This brings our immediate problem into focus. No one would deny,
I assume, that New York may punish crimes of lust and violence.
Presumably also, it may take appropriate measures to lower the
crime rate. But he must be a bold man indeed who is confident that
he knows what causes crimes. Those whose lives are devoted to an
understanding of the problem are certain only that they are
uncertain regarding the role of the
Page 333 U. S. 527
various alleged "causes" of crime. Bibliographies of criminology
reveal a depressing volume of writings on theories of causation.
See e.g., Kuhlman, A Guide to Material on Crime and
Criminal Justice (1929) Item Nos. 292 to 1211; Culver, Bibliography
of Crime and Criminal Justice (1927-1931) and Item Nos. 877-1475,
(1932-1937) Item Nos. 799-1560. Is it to be seriously questioned,
however, that the State of New York, or the Congress of the United
States, may make incitement to crime itself an offense?
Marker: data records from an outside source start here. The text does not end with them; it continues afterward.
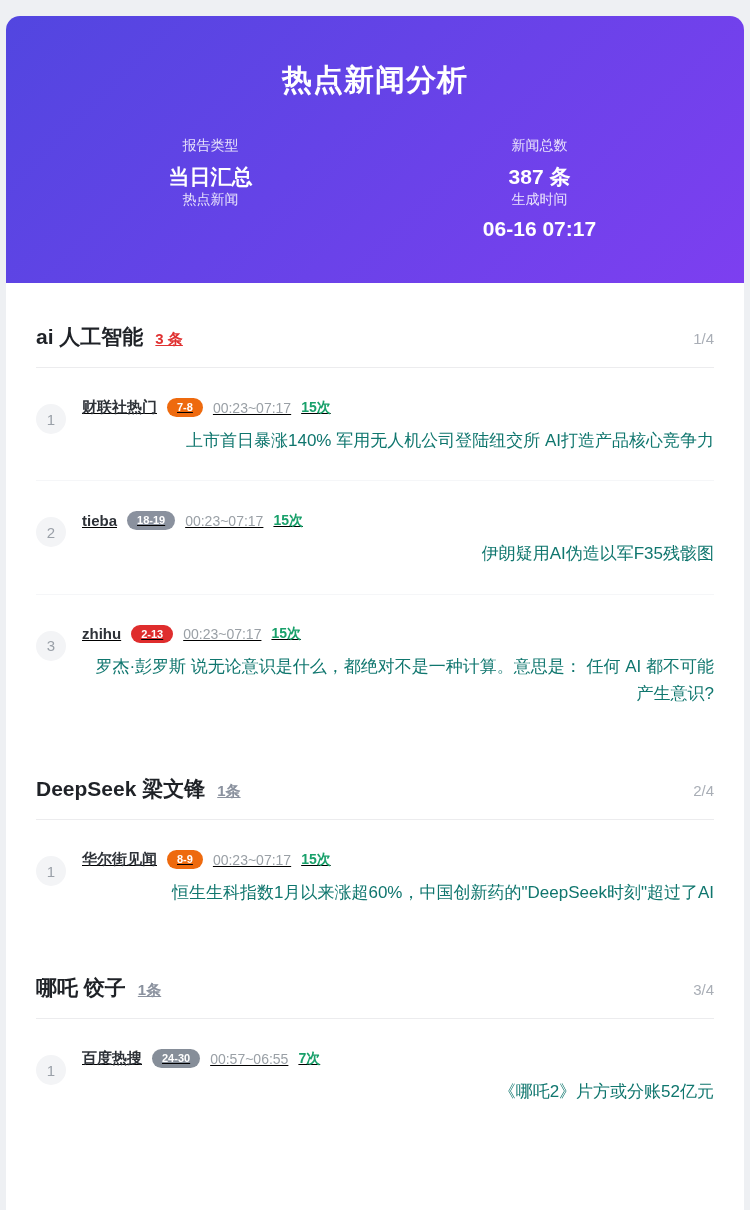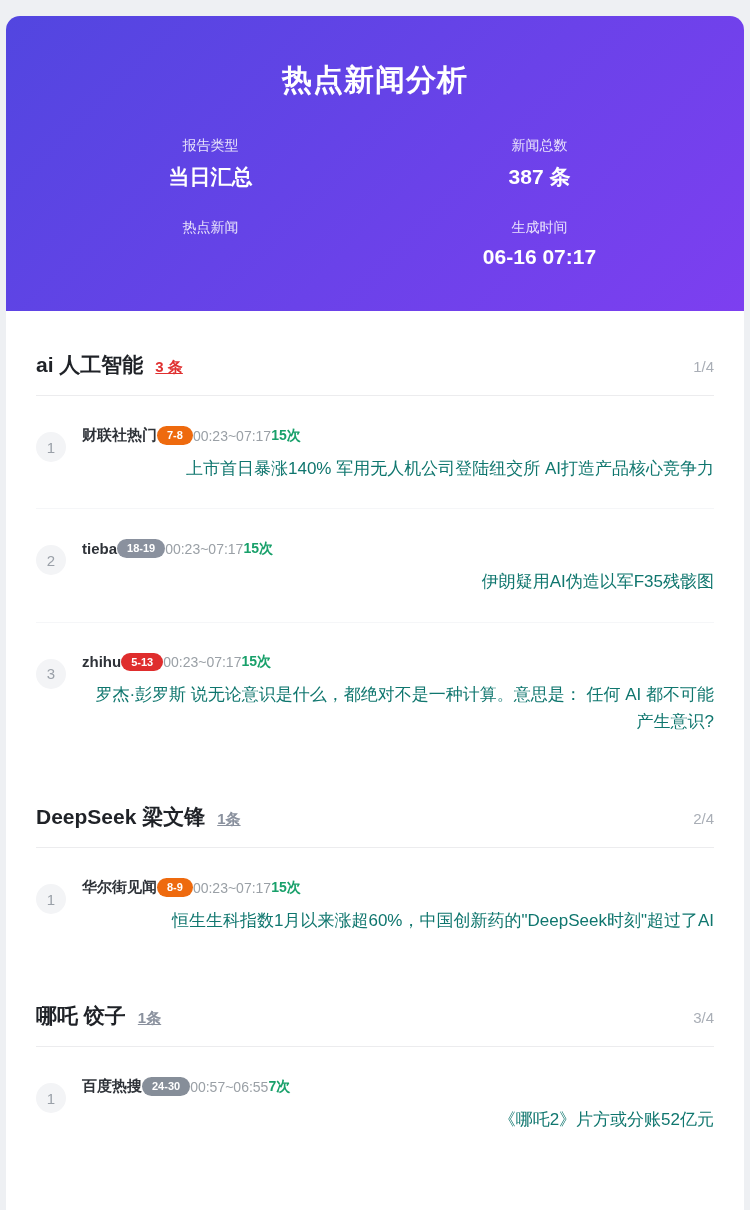--- a/index.html
+++ b/index.html
@@ -33,7 +33,6 @@
   .stats-grid {
     display: grid;
     grid-template-columns: 1fr 1fr;
-    row-gap: 28px;
   }
   .stat-cell { text-align: center; }
   .stat-label {

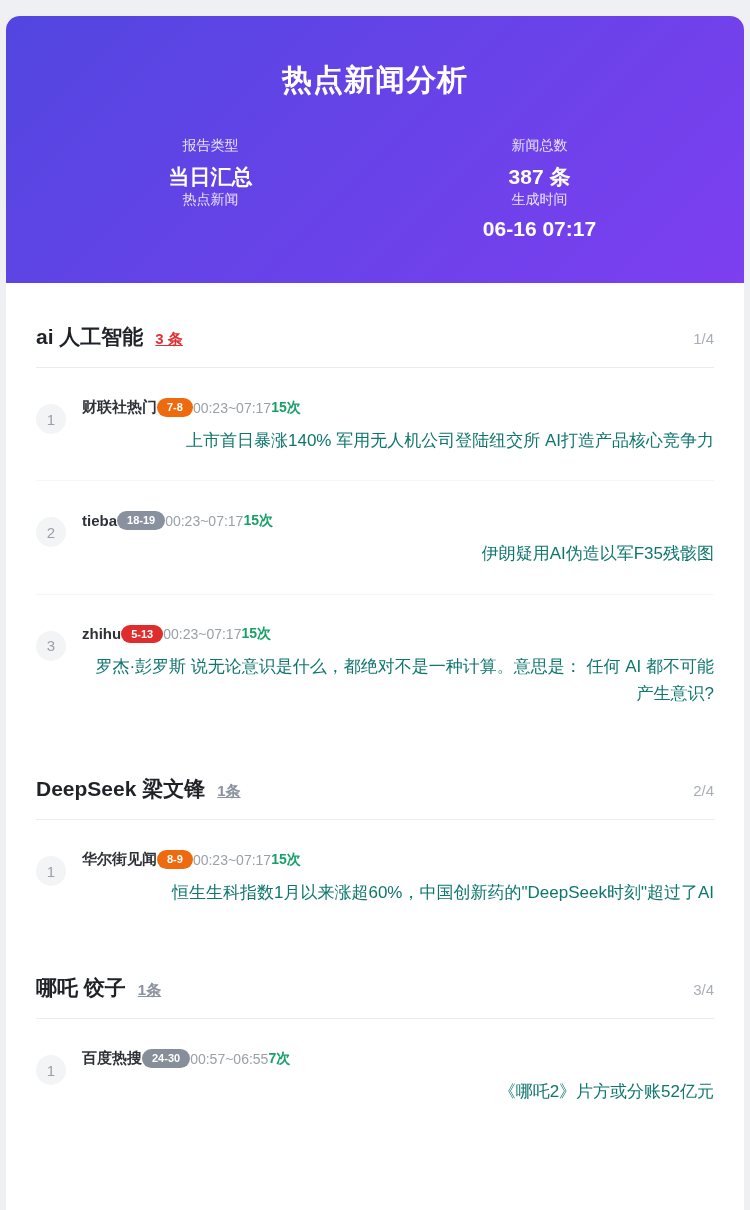--- a/index.html
+++ b/index.html
@@ -94,7 +94,9 @@
   .item-meta {
     display: flex;
     align-items: center;
+    gap: 10px;
     flex-wrap: wrap;
+    text-decoration: underline;
   }
   .item-source {
     font-size: 15px;

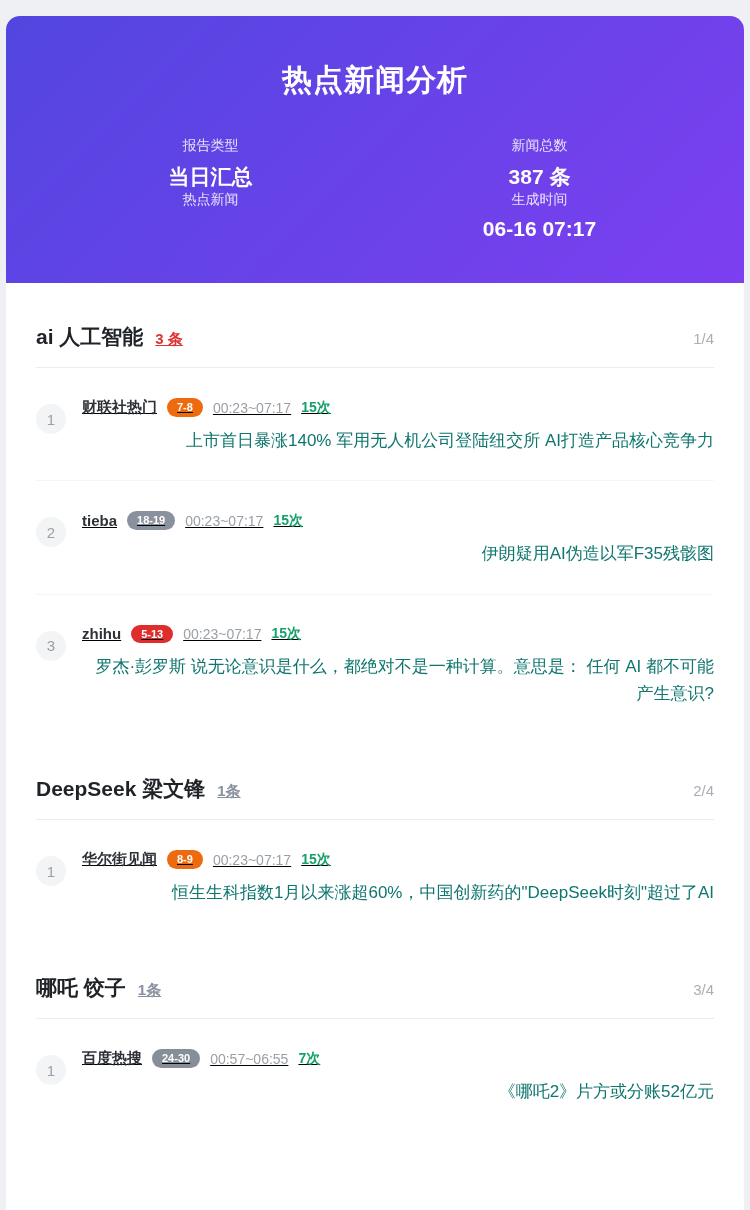--- a/index.html
+++ b/index.html
@@ -197,7 +197,7 @@
         <div class="item-body">
           <div class="item-meta">
             <span class="item-source">zhihu</span>
-            <span class="rank-badge" style="background: rgb(223, 45, 45);">5-13</span>
+            <span class="rank-badge" style="background: rgb(223, 45, 45);">2-13</span>
             <span class="item-time">00:23~07:17</span>
             <span class="item-freq">15次</span>
           </div>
He too
would indeed be a bold man who denied that incitement may be caused
by the written word no less than by the spoken. If "the Fourteenth
Amendment does not enact Mr. Herbert Spencer's Social Statics"
(Holmes, J., dissenting in
Lochner v. New York,
198 U. S. 45,
198 U. S. 75),
neither does it enact the psychological dogmas of the Spencerian
era. The painful experience which resulted from confusing economic
dogmas with constitutional edicts ought not to be repeated by
finding constitutional barriers to a State's policy regarding crime
because it may run counter to our inexpert psychological
assumptions or offend our presuppositions regarding incitements to
crime in relation to the curtailment of utterance. This Court is
not ready, I assume, to pronounce on causative factors of mental
disturbance and their relation to crime. Without formally
professing to do so, it may actually do so by invalidating
legislation dealing with these problems as too "indefinite."
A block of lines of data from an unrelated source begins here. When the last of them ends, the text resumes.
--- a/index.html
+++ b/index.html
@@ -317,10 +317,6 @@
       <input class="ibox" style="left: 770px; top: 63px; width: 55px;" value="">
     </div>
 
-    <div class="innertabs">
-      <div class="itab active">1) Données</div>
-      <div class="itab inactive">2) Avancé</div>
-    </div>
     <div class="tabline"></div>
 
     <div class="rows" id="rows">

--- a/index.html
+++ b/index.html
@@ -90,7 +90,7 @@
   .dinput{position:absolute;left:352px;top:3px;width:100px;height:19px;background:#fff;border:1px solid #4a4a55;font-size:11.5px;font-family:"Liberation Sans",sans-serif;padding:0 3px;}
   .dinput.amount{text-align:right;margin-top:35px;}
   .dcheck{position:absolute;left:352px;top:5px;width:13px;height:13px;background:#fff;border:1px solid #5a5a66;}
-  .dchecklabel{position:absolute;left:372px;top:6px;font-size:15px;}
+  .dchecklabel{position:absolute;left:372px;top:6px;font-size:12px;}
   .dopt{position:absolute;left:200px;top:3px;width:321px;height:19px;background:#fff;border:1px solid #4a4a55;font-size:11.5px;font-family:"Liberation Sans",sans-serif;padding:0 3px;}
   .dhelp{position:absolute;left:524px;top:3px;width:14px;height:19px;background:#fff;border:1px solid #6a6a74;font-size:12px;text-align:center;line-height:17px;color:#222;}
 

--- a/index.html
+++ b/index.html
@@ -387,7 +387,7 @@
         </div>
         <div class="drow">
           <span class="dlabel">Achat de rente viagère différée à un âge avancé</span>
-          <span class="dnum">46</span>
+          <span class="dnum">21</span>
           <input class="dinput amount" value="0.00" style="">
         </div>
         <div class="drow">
Not to make the magazines with which this case is concerned part
of the Court's opinion is to play "Hamlet" without Hamlet. But the
Court sufficiently summarizes one aspect of what the State of New
York here condemned when it says "we can see nothing of any
possible value to society in these magazines." From which it jumps
to the conclusion that, nevertheless, "they are as much entitled to
the protection of free speech as
Page 333 U. S. 528
the best of literature." Wholly neutral futilities, of course,
come under the protection of free speech as fully as do Keats'
poems or Donne's sermons. But to say that these magazines have
"nothing of any possible value to society" is only half the truth.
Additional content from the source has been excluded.